■ **DIRECTIONS**
Retype every line of the data below, starting with the first and ending with the line that contains "position:relative; width:806px; height:556px;", but leave out the pictures.
.....
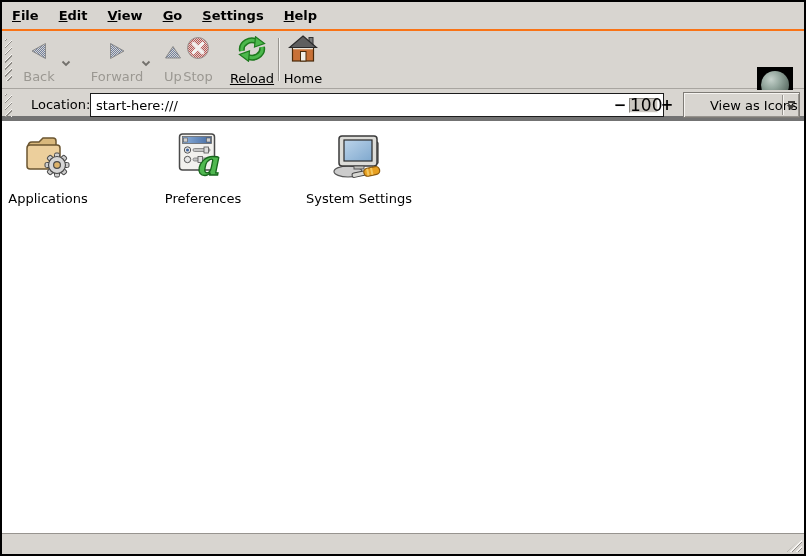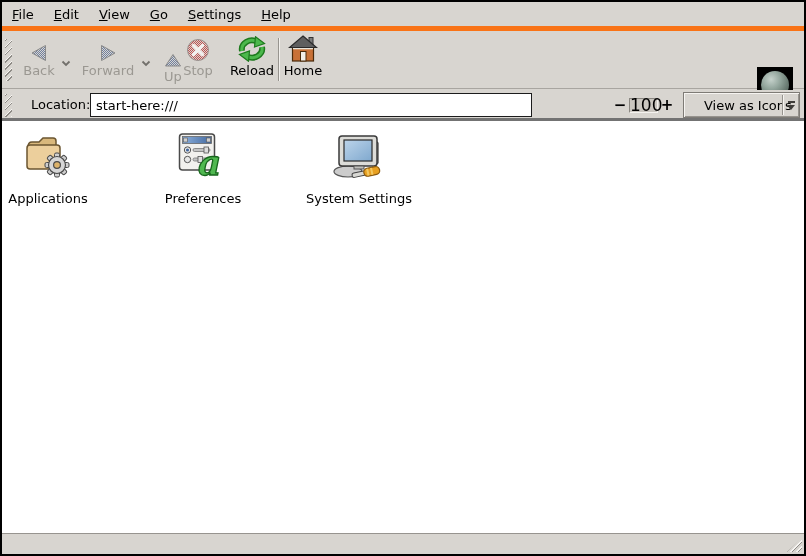--- a/index.html
+++ b/index.html
@@ -9,7 +9,7 @@
   .window { position:relative; width:806px; height:556px; background:#d8d5d0; border:2px solid #000; overflow:hidden; }
 
   
-  .menubar { position:absolute; left:0; top:0; right:0; height:29px; display:flex; align-items:center; border-bottom:5px solid #f97316; background:#d8d5d0; }
+  .menubar { position:absolute; left:0; top:0; right:0; height:29px; display:flex; align-items:center; border-bottom:2px solid #f97316; background:#d8d5d0;font-weight:bold; }
   .menu-item { display:inline-block; padding:4px 10px; cursor:default; }
   .menu-item::first-letter { text-decoration:underline; }
 

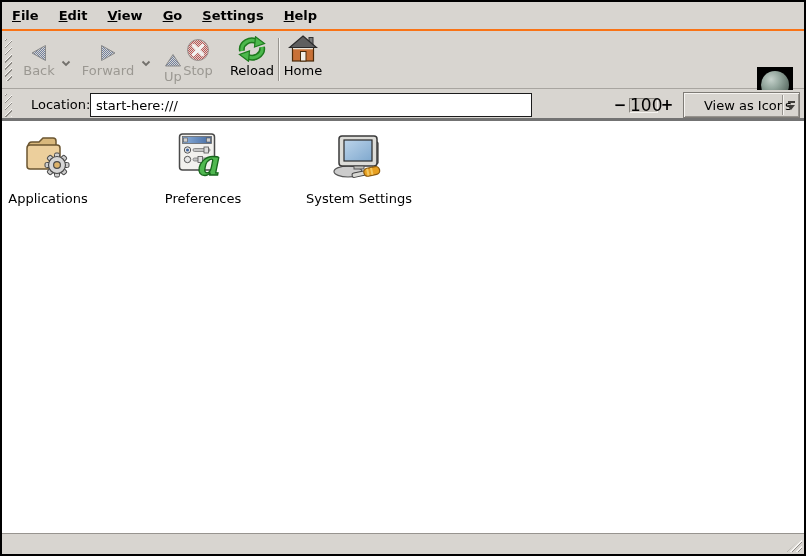--- a/index.html
+++ b/index.html
@@ -17,7 +17,7 @@
   .toolbar { position:absolute; left:0; top:29px; right:0; height:58px; border-bottom:1px solid #a8a5a0; background:#d8d5d0; }
   .grip { position:absolute; left:3px; top:8px; width:7px; height:42px;
           background:repeating-linear-gradient(135deg,#f6f4f1 0 1px,#8f8c87 1px 2px,rgba(0,0,0,0) 2px 5px); }
-  .tb-btn { position:absolute; top:5px; height:48px; display:flex; flex-direction:column; align-items:center; }
+  .tb-btn { position:absolute; top:5px; height:48px; display:flex; flex-direction:column; align-items:center;gap:8px; }
   .tb-icon { height:26px; display:flex; align-items:flex-end; justify-content:center; }
   .tb-label { margin-top:2px; font-size:13px; line-height:14px; }
   .tb-btn.disabled .tb-label { color:#9b9892; }

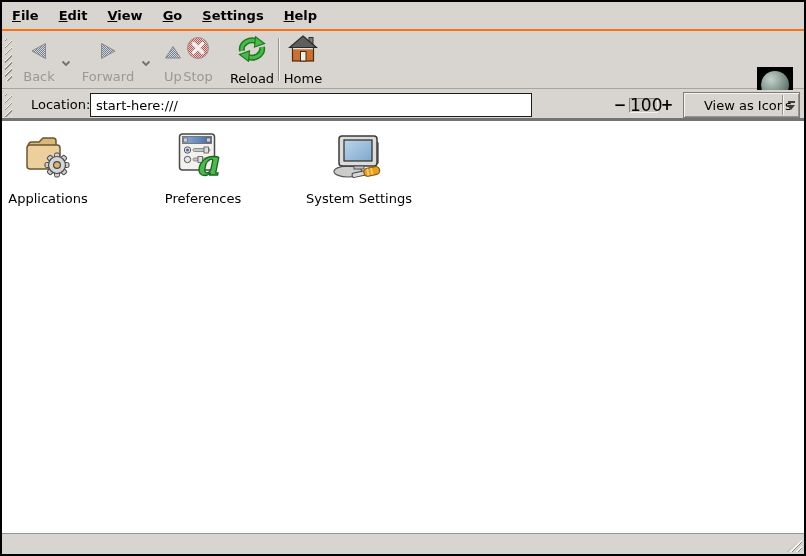--- a/index.html
+++ b/index.html
@@ -97,7 +97,7 @@
         </svg>
     </div>
 
-    <div class="tb-btn disabled" style="left:78px;width:56px;">
+    <div class="tb-btn disabled" style="left:87px;width:56px;">
       <span class="tb-icon">
         <svg width="20" height="18" viewBox="0 0 20 18">
           <defs>

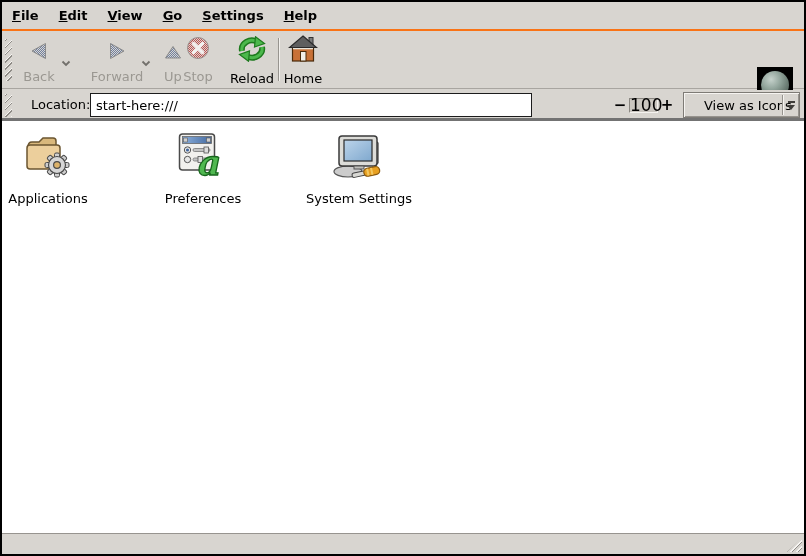--- a/index.html
+++ b/index.html
@@ -151,7 +151,7 @@
       <span class="tb-label">Stop</span>
     </div>
 
-    <div class="tb-btn" style="left:226px;width:48px;">
+    <div class="tb-btn" style="left:226px;width:48px;text-decoration:underline;">
       <span class="tb-icon">
         <svg width="30" height="26" viewBox="0 0 30 26">
           <g>

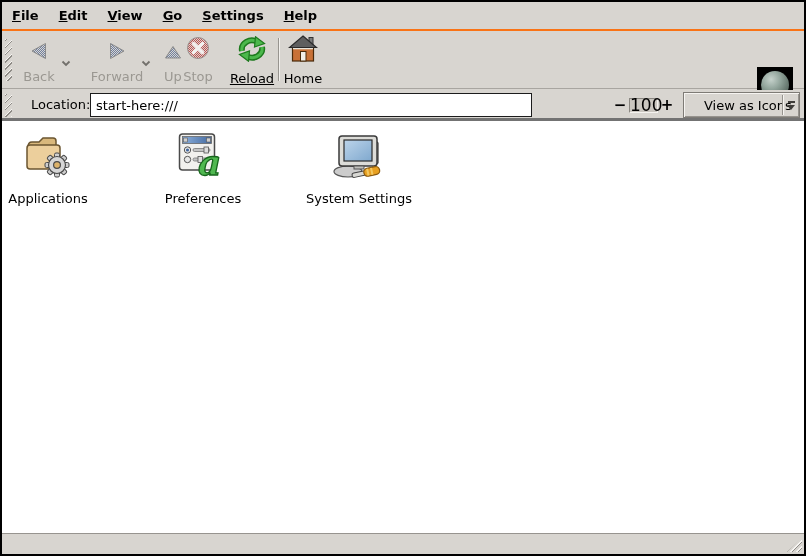--- a/index.html
+++ b/index.html
@@ -28,7 +28,7 @@
             background:radial-gradient(circle at 36% 30%, #c6d2cc 0%, #93a69d 35%, #64756d 68%, #45534d 100%); }
 
   
-  .locationbar { position:absolute; left:0; top:88px; right:0; height:31px; border-bottom:3px solid #737373; background:#d8d5d0; }
+  .locationbar { position:absolute; left:0; top:88px; right:0; height:31px; border-bottom:5px solid #737373; background:#d8d5d0; }
   .locationbar .grip { top:4px; height:23px; }
   .loc-label { position:absolute; left:29px; top:0; line-height:30px; }
   .loc-input { position:absolute; left:88px; top:3px; width:442px; height:24px; border:1px solid #1c1c1c; background:#fff;

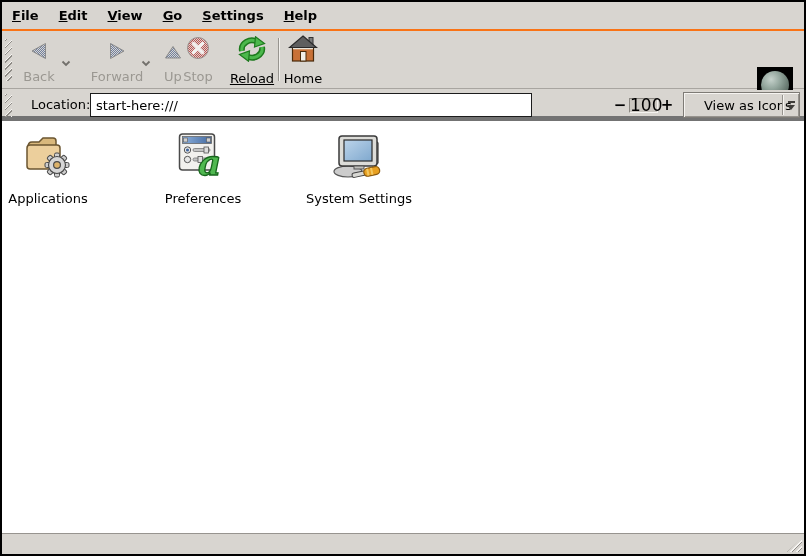--- a/index.html
+++ b/index.html
@@ -31,7 +31,7 @@
   .locationbar { position:absolute; left:0; top:88px; right:0; height:31px; border-bottom:5px solid #737373; background:#d8d5d0; }
   .locationbar .grip { top:4px; height:23px; }
   .loc-label { position:absolute; left:29px; top:0; line-height:30px; }
-  .loc-input { position:absolute; left:88px; top:3px; width:442px; height:24px; border:1px solid #1c1c1c; background:#fff;
+  .loc-input { position:absolute; left:88px; top:3px; width:574px; height:24px; border:1px solid #1c1c1c; background:#fff;
                font-family:"DejaVu Sans","Liberation Sans",sans-serif; font-size:13px; padding:0 0 0 5px; outline:none; }
   .zoom-out,.zoom-in { position:absolute; top:0; width:14px; line-height:30px; text-align:center; font-weight:bold; font-size:15px; cursor:default; }
   .zoom-out { left:611px; } .zoom-in { left:658px; }

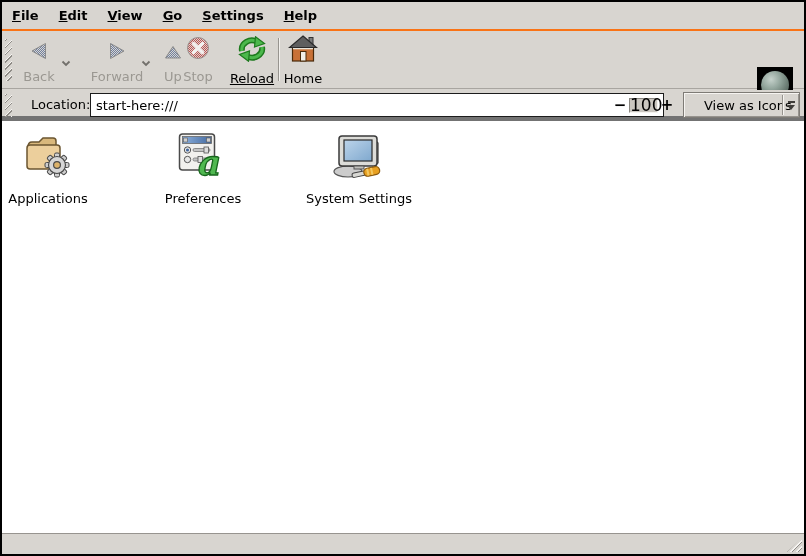--- a/index.html
+++ b/index.html
@@ -40,7 +40,7 @@
                 font-size:17px; line-height:13px; text-align:center; }
   .view-dd { position:absolute; left:681px; top:2px; width:117px; height:26px; background:#d8d5d0;
              border:1px solid #7e7b76; box-shadow:inset 1px 1px 0 #f6f4f1, inset -1px -1px 0 #96938e;
-             display:flex; align-items:center; padding-left:20px; cursor:default; }
+             display:flex; align-items:center; padding-left:26px; cursor:default; }
   .view-dd-arrow { position:absolute; right:0; top:2px; bottom:2px; width:17px; border-left:1px solid #96938e;
                    box-shadow:inset 1px 0 0 #f6f4f1; display:flex; flex-direction:column; align-items:center; justify-content:center; }
   .dd-dash { width:7px; height:2px; background:#3f3d3a; margin-bottom:2px; }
.....
■ **EXERCISE RESPONSE**
--- a/index.html
+++ b/index.html
@@ -9,7 +9,7 @@
   .window { position:relative; width:806px; height:556px; background:#d8d5d0; border:2px solid #000; overflow:hidden; }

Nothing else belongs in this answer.